PROBLEM DETAILS: Please work out how many lines in the material below contain the string "basic", and answer with that number only.

DATA FOR THE TASK:
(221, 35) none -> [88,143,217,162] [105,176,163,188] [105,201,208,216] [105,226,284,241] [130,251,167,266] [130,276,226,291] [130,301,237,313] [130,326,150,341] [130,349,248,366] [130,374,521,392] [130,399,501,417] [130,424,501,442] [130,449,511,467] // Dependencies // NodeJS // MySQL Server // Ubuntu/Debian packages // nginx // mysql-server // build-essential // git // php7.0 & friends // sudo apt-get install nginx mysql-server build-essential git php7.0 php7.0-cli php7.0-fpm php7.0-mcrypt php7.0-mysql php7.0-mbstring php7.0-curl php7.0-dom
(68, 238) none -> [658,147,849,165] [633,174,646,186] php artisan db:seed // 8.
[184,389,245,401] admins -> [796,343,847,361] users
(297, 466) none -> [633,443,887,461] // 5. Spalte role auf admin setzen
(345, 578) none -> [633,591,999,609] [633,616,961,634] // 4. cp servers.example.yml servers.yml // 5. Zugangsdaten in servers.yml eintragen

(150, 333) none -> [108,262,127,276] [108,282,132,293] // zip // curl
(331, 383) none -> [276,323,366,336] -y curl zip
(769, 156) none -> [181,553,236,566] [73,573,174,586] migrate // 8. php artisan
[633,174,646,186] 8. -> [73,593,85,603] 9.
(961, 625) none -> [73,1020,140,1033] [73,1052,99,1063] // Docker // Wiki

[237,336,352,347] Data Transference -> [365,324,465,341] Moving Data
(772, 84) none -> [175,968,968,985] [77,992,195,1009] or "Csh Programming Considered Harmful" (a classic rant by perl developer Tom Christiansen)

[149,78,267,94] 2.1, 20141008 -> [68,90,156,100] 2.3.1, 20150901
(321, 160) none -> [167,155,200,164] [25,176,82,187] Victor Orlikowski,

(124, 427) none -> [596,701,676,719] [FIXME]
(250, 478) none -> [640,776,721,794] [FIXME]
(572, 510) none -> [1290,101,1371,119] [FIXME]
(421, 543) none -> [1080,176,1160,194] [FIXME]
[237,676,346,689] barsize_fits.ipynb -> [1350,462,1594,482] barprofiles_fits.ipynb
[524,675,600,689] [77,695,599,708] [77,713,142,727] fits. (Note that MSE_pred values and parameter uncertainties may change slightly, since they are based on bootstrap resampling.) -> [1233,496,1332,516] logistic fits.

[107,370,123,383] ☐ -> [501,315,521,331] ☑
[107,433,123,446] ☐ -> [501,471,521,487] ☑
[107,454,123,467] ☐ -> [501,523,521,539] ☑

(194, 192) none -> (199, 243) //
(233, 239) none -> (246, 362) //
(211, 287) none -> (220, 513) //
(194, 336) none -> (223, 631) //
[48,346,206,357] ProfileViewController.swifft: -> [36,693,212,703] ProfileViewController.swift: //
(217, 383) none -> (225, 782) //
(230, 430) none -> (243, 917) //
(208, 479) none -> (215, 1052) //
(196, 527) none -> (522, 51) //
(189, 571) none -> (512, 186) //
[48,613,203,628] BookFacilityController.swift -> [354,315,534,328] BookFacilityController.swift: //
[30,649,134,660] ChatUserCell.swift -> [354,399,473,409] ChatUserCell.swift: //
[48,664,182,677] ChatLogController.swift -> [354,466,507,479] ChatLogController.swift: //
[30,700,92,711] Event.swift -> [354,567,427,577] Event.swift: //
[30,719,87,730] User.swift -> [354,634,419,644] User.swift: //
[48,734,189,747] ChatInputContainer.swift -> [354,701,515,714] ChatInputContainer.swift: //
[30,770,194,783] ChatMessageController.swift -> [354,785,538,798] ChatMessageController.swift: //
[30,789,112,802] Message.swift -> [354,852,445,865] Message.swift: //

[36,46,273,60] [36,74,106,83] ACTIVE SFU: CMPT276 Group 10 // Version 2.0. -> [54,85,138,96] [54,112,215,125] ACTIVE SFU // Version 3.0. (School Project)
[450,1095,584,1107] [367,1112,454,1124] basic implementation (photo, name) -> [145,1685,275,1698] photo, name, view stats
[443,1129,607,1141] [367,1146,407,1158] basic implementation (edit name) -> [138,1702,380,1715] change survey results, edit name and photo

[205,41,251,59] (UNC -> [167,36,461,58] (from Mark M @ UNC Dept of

THE ANSWER: 2